Though the flares occurred during nighttime in California — out of view of NJIT’s Big Bear Solar Observatory — the center’s radio telescopes at the Owens Valley site in the Eastern Sierra recorded the flares’ aftermath and their disturbances in real time.
EOVSA and the newly operational Long Wavelength Array at Owens Valley Radio Observatory (OVRO-LWA) tracked dramatic atmospheric changes across a broad range of radio frequencies — from microwaves observed by EOVSA (similar to those used in satellite communications and Wi-Fi) down to the meter- and decameter waves captured by OVRO-LWA (similar to FM radio frequencies).
“Normally, OVRO-LWA radio data often show neat, nearly vertical bursts known as type III radio bursts,” said Chen. “After these flares, these bursts are curved and chaotic at low frequencies — a clear sign the ionosphere had been disturbed.”
For ionospheric scientists, the event was nearly as striking as the aurora.
“This storm was an excellent reminder that Earth is part of a much larger cosmic system,” said Lindsay Goodwin, NJIT-CSTR assistant professor of physics and ionosphere expert. “Not all extreme solar activity leads to a geomagnetic storm — sometimes the material misses Earth. But in this case, it hit.”
The result was a G4 geomagnetic storm on NOAA’s five-point scale.
“The Dst index, which measures how much Earth’s magnetic field is compressed by the solar wind, plunged from about –40 nT to nearly –250 nT in just a few hours,” Goodwin said. “That’s a huge shock to our planet’s magnetic defenses.”
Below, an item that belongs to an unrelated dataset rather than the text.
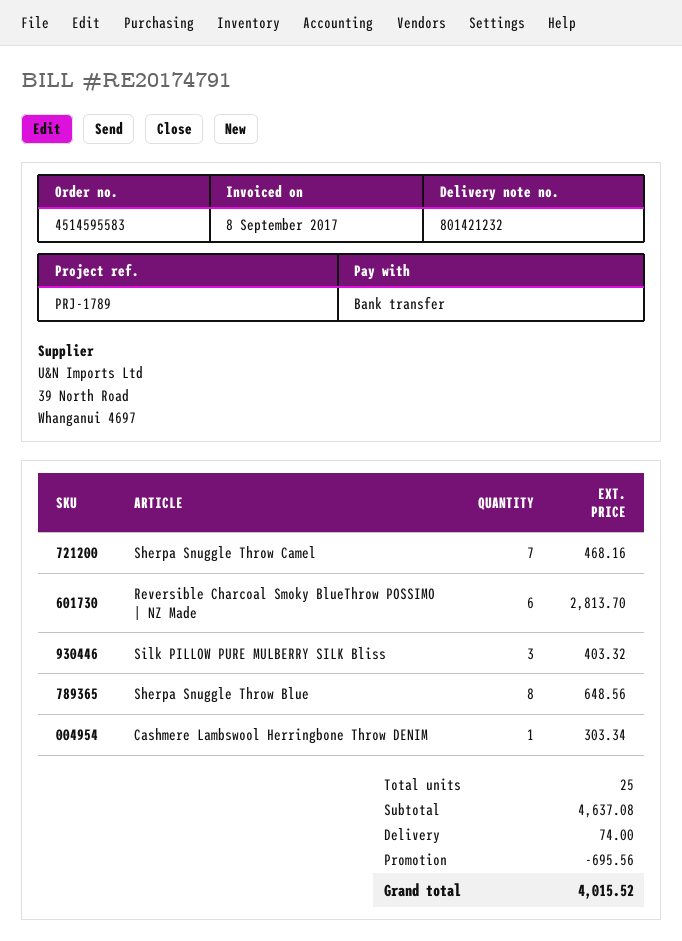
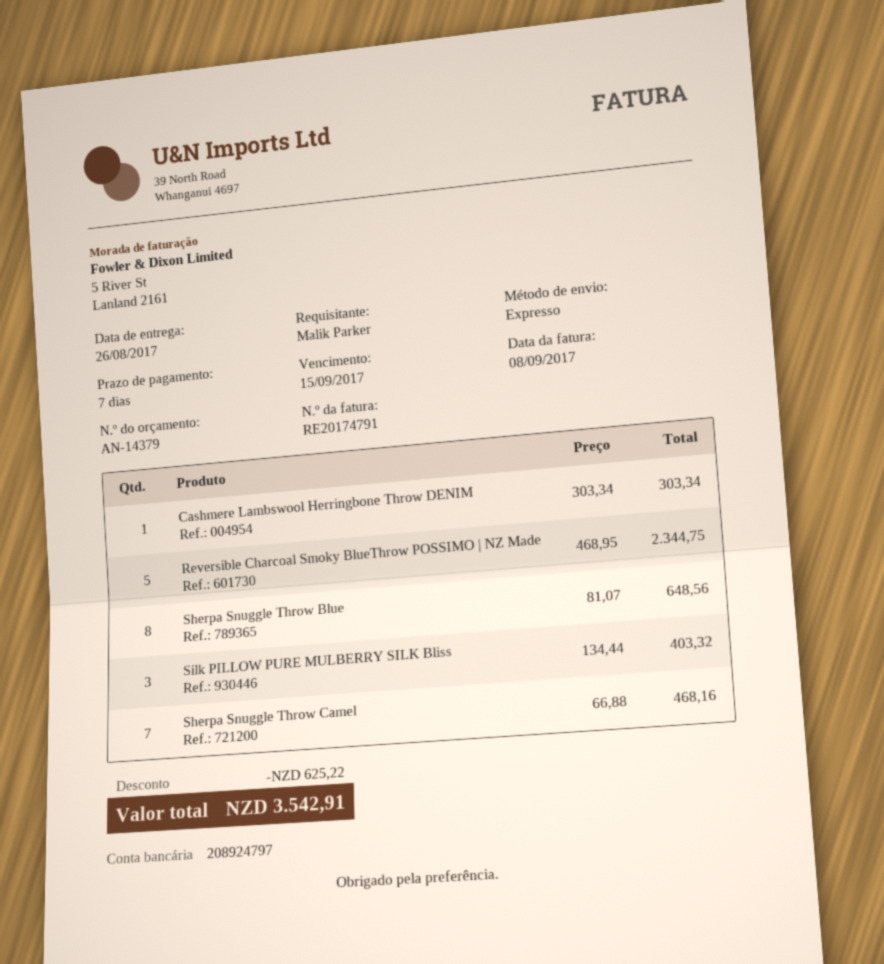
Reversible Charcoal Smoky BlueThrow POSSIMO | NZ Made: 6 for 2813.70 -> 5 for 2344.75
discount: 695.56 -> 625.22
shipping: 74.00 -> none
total: 4015.52 -> 3542.91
Charged particles raining into the atmosphere produced auroras, and this event was extreme enough to push aurora far beyond their usual range, with sightings reported as far south as Florida.
“My aurora chat group was exploding with images from places that almost never see northern lights,” Goodwin said.
The episode also demonstrated the growing capability of NJIT’s radio observatories. OVRO-LWA recently entered full solar-science operations, opening a new window into the Sun’s “middle corona” — a region from about 1.5–10 solar radii where magnetic fields restructure and CMEs accelerate.
Supported by a $4.2 million National Science Foundation award, OVRO-LWA and EOVSA now operate together as an integrated community radio facility dedicated to solar and space weather research, referred to as the Owens Valley Solar Arrays (OVSA).
“This dataset is new by itself,” said Chen. “OVRO-LWA complements EOVSA perfectly. Together, they let us follow space-weather effects from their origin in the solar corona all the way to their impact on Earth’s upper atmosphere.”
Goodwin’s team, with help from NJIT undergrad Jeremy McLynch, recently added another dimension to the analysis.
Over the summer, their team deployed a high-precision GPS receiver beside the OVRO-LWA — nicknamed FLUMPH (Field-deployed L-band Unit for Monitoring Phase Hiccups), after the popular Dungeons & Dragons creature it resembles.
The device captures real-world disruptions to satellite-navigation signals during solar storms.
“Plasma irregularities caused by solar and geomagnetic activity disrupt radio and GPS communication,” Goodwin said. “Pairing GPS measurements with the LWA data lets us see both sides of the story — how the Sun shakes the ionosphere, and how that affects the technologies we rely on daily.”
For now, both Chen and Goodwin say the space weather research community is still unpacking the storm’s full impact. With the Sun near the peak of its 11-year activity cycle, Goodwin says similar storms are possible near-term.
“Scientists are only beginning to understand the full effects of this storm,” Goodwin said. “Historically, extreme solar and geomagnetic events can disrupt power grids, interfere with radio communications, and threaten the safety and operation of satellites and spacecraft. We’ve seen several major storms recently, because the Sun is still near the peak of its 11-year cycle.
“Such events will become less common as the Sun quiets down, but they will return in roughly 11 years — and when they do, understanding them will be even more important as we rely more on space technology and venture farther into space.”